The blockade of Breceptors in myocardial tissues produces the following effects:

  • In the Sinoatrial node blockade reduces heart rate (negative chronotropic effect)
  • In the Myocardial tissue blockade reduces contractility (negative ionotropic effect)
  • In the Juxtaglomerular cells in the kidney blockade reduces the release of renin (important in the reabsorption of sodium in the distal tubule and collecting ducts)
  • In the Central nervous system blockade reduce outflow of the sympathetic nervous system from the medulla oblongata.

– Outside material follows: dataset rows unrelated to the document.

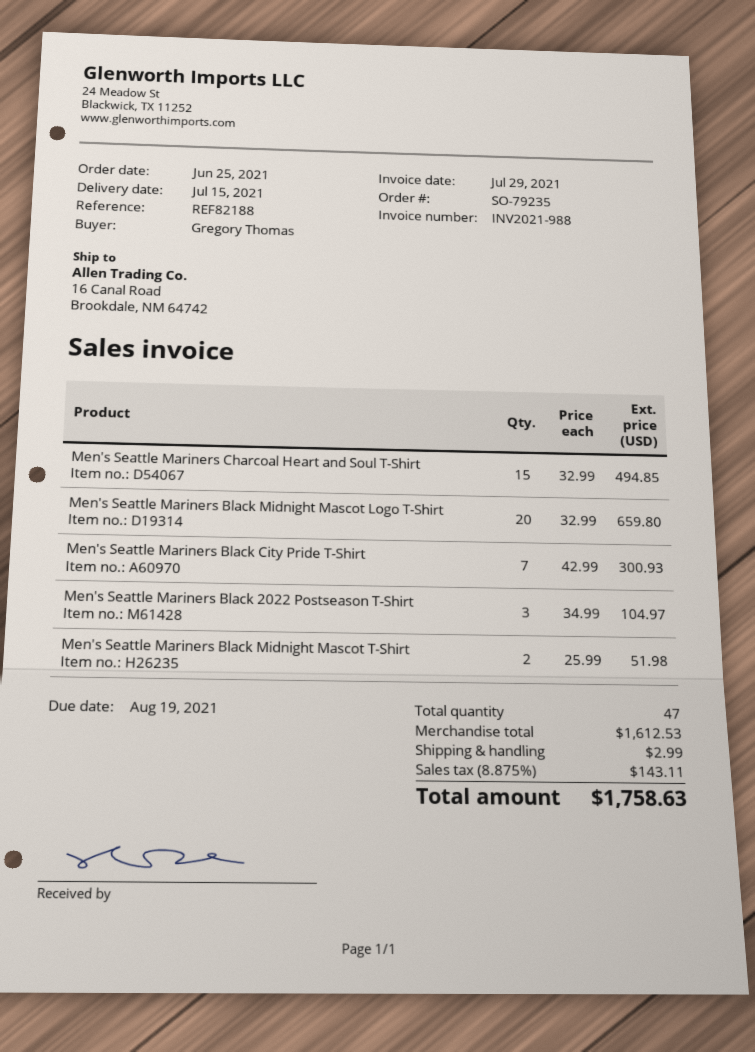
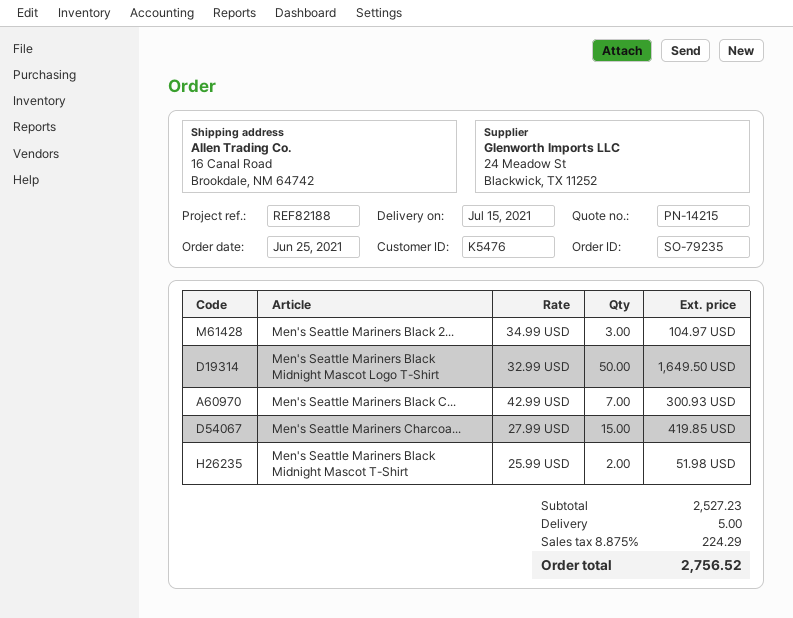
Men's Seattle Mariners Charcoal Heart and Soul T-Shirt: 15 x 32.99 = 494.85 -> 15 x 27.99 = 419.85
Men's Seattle Mariners Black Midnight Mascot Logo T-Shirt: 20 x 32.99 = 659.80 -> 50 x 32.99 = 1649.50
subtotal: 1612.53 -> 2527.23
shipping: 2.99 -> 5.00
tax: 8.875% = 143.11 -> 8.875% = 224.29
total: 1758.63 -> 2756.52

The reduction in heart rate and contractility combined with a reduction in the release of renin and a reduced outflow of the sympathetic nervous system reduces blood pressure – a very common use of beta-blockers.

The effect of beta-blockers on a resting heart is modest, it exerts a more significant reduction in heart rate and contractility during exercise, so beta-blockers also reduce exercise tolerance. The benefit of a reduction in heart rate and contractility aside from a reduction in blood pressure is it also reduces myocardial tissue oxygen demand, which makes it useful in people with conditions with reduced coronary artery blood flow (for example angina).

Listed below are the B-adrenoreceptor antagonist (Beta Blocker) drugs in their classifications:

Beta-blockers can also be classed according to their lipid solubility. The lipid soluble beta-blockers tend to have greater central nervous system adverse effects (they penetrate the CNS more readily) and are typically metabolized by the liver. Most beta-blockers are lipid soluble. Where unwanted central nervous system side effects occur with the use of beta-blockers, for example, nightmares, a beta-blocker with low lipid solubility such as atenolol or sotalol may be more appropriate.

Common adverse effects of beta blockers

There are some clinical conditions where beta blockers are contraindicated because of their adverse effects such as in asthma and chronic obstructive pulmonary disease (COPD). This is because Beta blockers can precipitate bronchospasm leading to airway compromise. Remember that the B2 receptor was found on the smooth muscle of the airways?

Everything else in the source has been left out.